I am fairly new to programmer & 90% of my programming is in the data analyst space. Much of my work is reading in csv or excel files using the Pandas package. I program on a few different machines & use Dropbox to sync the csv files & then Github to manage the code side (not the csv files). The csv files need to stay on Dropbox, as other users of the data read them, too. Depending on what computer I'm on (work Mac vs. home Ubuntu), it's easy enough to read in the csv files on different computers using the OS module (something like this
os.chdir(os.path.join(os.getenv('HOME'), 'Dropbox/etc/etc))
This works regardless of Mac or Linux machine as long as Dropbox is in the default installation spot.
I've recently started using a Windows computer. My question - how does someone who uses Linux & Windows machines work with this? I can't seem to find an equivalent way to pull in the csv files with a Windows machine.
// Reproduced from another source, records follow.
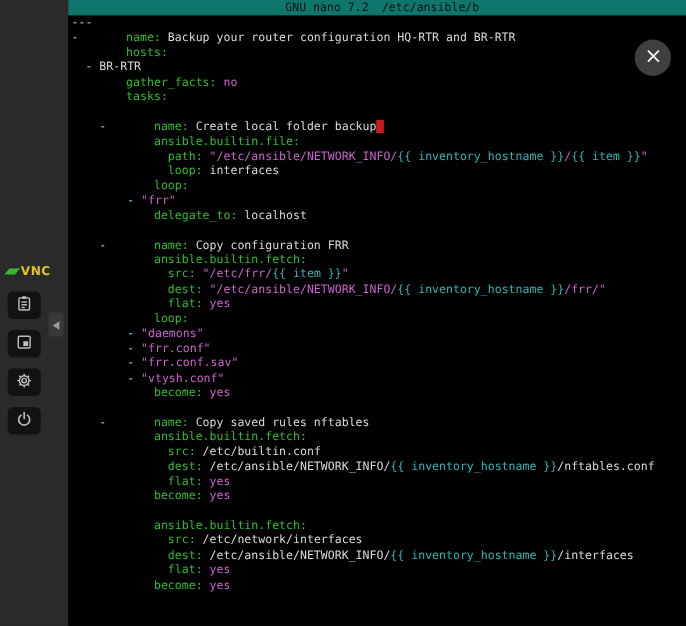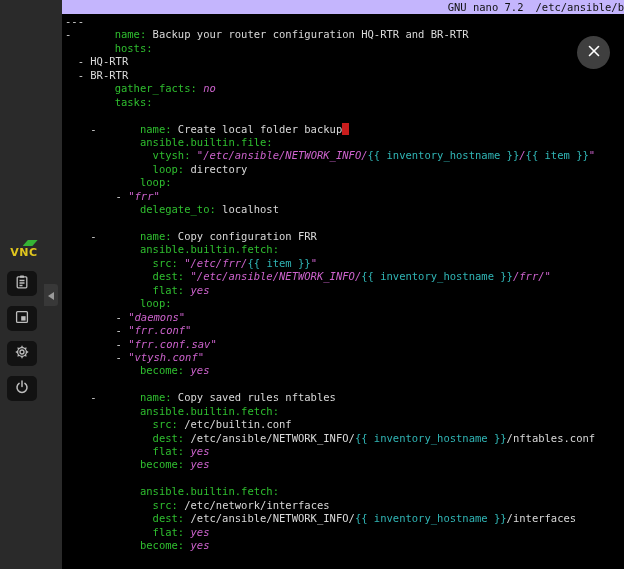--- a/index.html
+++ b/index.html
@@ -9,48 +9,48 @@
     font-family:"DejaVu Sans Mono",monospace;
   }
   .stage{position:relative;width:624px;height:569px;}
 
   
   .strip{position:absolute;left:0;top:0;width:62px;height:569px;background:#2a2a2a;}
   .control-bar{
     position:absolute;left:0;top:240px;width:44px;
     display:flex;flex-direction:column;align-items:center;gap:10px;
   }
-  .logo{display:flex;flex-direction:column;align-items:flex-end;margin-left:4px;margin-bottom:2px;}
+  .logo{display:flex;align-items:center;margin-left:4px;margin-bottom:2px;}
   .logo-hat{width:15px;height:6px;background:#35b435;clip-path:polygon(0 100%,35% 0,100% 0,65% 100%);margin-left:2px;}
   .logo-text{
     color:#e0c61e;font-weight:bold;font-size:11px;letter-spacing:.5px;
     font-family:"DejaVu Sans",sans-serif;line-height:13px;
   }
   .cbtn{
     width:30px;height:25px;background:#121212;border:none;border-radius:5px;
     display:flex;align-items:center;justify-content:center;padding:0;cursor:pointer;
   }
   .handle{
     position:absolute;left:44px;top:284px;width:14px;height:22px;background:#383838;
     border-radius:0 3px 3px 0;display:flex;align-items:center;justify-content:center;cursor:pointer;
   }
 
   
   .terminal{position:absolute;left:62px;top:0;width:562px;height:569px;background:#000;}
   .nano-titlebar{
-    height:14px;background:#c4b5fd;color:#101010;
+    height:14px;background:#0f766e;color:#101010;
     font-size:10.5px;line-height:14px;white-space:pre;
-    display:flex;justify-content:flex-end;padding-left:9px;overflow:hidden;
+    display:flex;justify-content:center;padding-left:9px;overflow:hidden;
   }
   .nano-titlebar .fname{white-space:pre;margin-left:12px;}
   .code{padding:1px 0 0 3px;font-size:10.5px;line-height:13.45px;color:#d9d9d9;}
   .line{white-space:pre;height:13.45px;}
   .c-p{color:#d9d9d9;}
   .c-k{color:#2fbf2f;padding-left:37px;}
-  .c-s{color:#cd63cd;font-style:italic;}
+  .c-s{color:#cd63cd;}
   .c-j{color:#30b5b5;}
   .c-c{background:#c91d1d;color:#c91d1d;}
 
   
   .close-btn{
     position:absolute;left:577px;top:36px;width:33px;height:33px;border-radius:50%;
     background:#3f3f3f;border:none;display:flex;align-items:center;justify-content:center;
     cursor:pointer;padding:0;
   }
 </style>
@@ -124,29 +124,28 @@
 
   <div class="terminal">
     <div class="nano-titlebar">
       <span>GNU nano 7.2</span>
       <span class="fname">/etc/ansible/b</span>
     </div>
     <div class="code" id="code">
         <div class="line"><span class="c-p">---</span></div>
         <div class="line"><span class="c-p">- </span><span class="c-k">name:</span><span class="c-p"> Backup your router configuration HQ-RTR and BR-RTR</span></div>
         <div class="line"><span class="c-p">  </span><span class="c-k">hosts:</span></div>
-        <div class="line"><span class="c-p">  - HQ-RTR</span></div>
         <div class="line"><span class="c-p">  - BR-RTR</span></div>
         <div class="line"><span class="c-p">  </span><span class="c-k">gather_facts:</span><span class="c-p"> </span><span class="c-s">no</span></div>
         <div class="line"><span class="c-p">  </span><span class="c-k">tasks:</span></div>
         <div class="line"></div>
         <div class="line"><span class="c-p">    - </span><span class="c-k">name:</span><span class="c-p"> Create local folder backup</span><span class="c-c"> </span></div>
         <div class="line"><span class="c-p">      </span><span class="c-k">ansible.builtin.file:</span></div>
-        <div class="line"><span class="c-p">        </span><span class="c-k">vtysh:</span><span class="c-p"> </span><span class="c-s">"/etc/ansible/NETWORK_INFO/</span><span class="c-j">{{ inventory_hostname }}</span><span class="c-s">/</span><span class="c-j">{{ item }}</span><span class="c-s">"</span></div>
-        <div class="line"><span class="c-p">        </span><span class="c-k">loop:</span><span class="c-p"> directory</span></div>
+        <div class="line"><span class="c-p">        </span><span class="c-k">path:</span><span class="c-p"> </span><span class="c-s">"/etc/ansible/NETWORK_INFO/</span><span class="c-j">{{ inventory_hostname }}</span><span class="c-s">/</span><span class="c-j">{{ item }}</span><span class="c-s">"</span></div>
+        <div class="line"><span class="c-p">        </span><span class="c-k">loop:</span><span class="c-p"> interfaces</span></div>
         <div class="line"><span class="c-p">      </span><span class="c-k">loop:</span></div>
         <div class="line"><span class="c-p">        - </span><span class="c-s">"frr"</span></div>
         <div class="line"><span class="c-p">      </span><span class="c-k">delegate_to:</span><span class="c-p"> localhost</span></div>
         <div class="line"></div>
         <div class="line"><span class="c-p">    - </span><span class="c-k">name:</span><span class="c-p"> Copy configuration FRR</span></div>
         <div class="line"><span class="c-p">      </span><span class="c-k">ansible.builtin.fetch:</span></div>
         <div class="line"><span class="c-p">        </span><span class="c-k">src:</span><span class="c-p"> </span><span class="c-s">"/etc/frr/</span><span class="c-j">{{ item }}</span><span class="c-s">"</span></div>
         <div class="line"><span class="c-p">        </span><span class="c-k">dest:</span><span class="c-p"> </span><span class="c-s">"/etc/ansible/NETWORK_INFO/</span><span class="c-j">{{ inventory_hostname }}</span><span class="c-s">/frr/"</span></div>
         <div class="line"><span class="c-p">        </span><span class="c-k">flat:</span><span class="c-p"> </span><span class="c-s">yes</span></div>
         <div class="line"><span class="c-p">      </span><span class="c-k">loop:</span></div>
I have searched around WSL but haven't been able to find a solution.
The goal is to write code that is agnostic to the OS. Any help would be greatly appreciated!
CodePudding user response:
The best way that works across platform is like below
import os
os.path.expanduser('~/Dropbox/etc/etc')
This command will auto expand the '~'
to your home directory.
CodePudding user response:
If you want to use pathlib
you can use Path.home()
to get the user's home directory or you can expand a given path relative to the user's home directory.
>>> from pathlib import Path
>>> Path.home()
PosixPath("/home/username") # linux
WindowsPath("C:\\Users\\Username") # windows
>>> Path("~/Dropbox/etc/etc").expanduser()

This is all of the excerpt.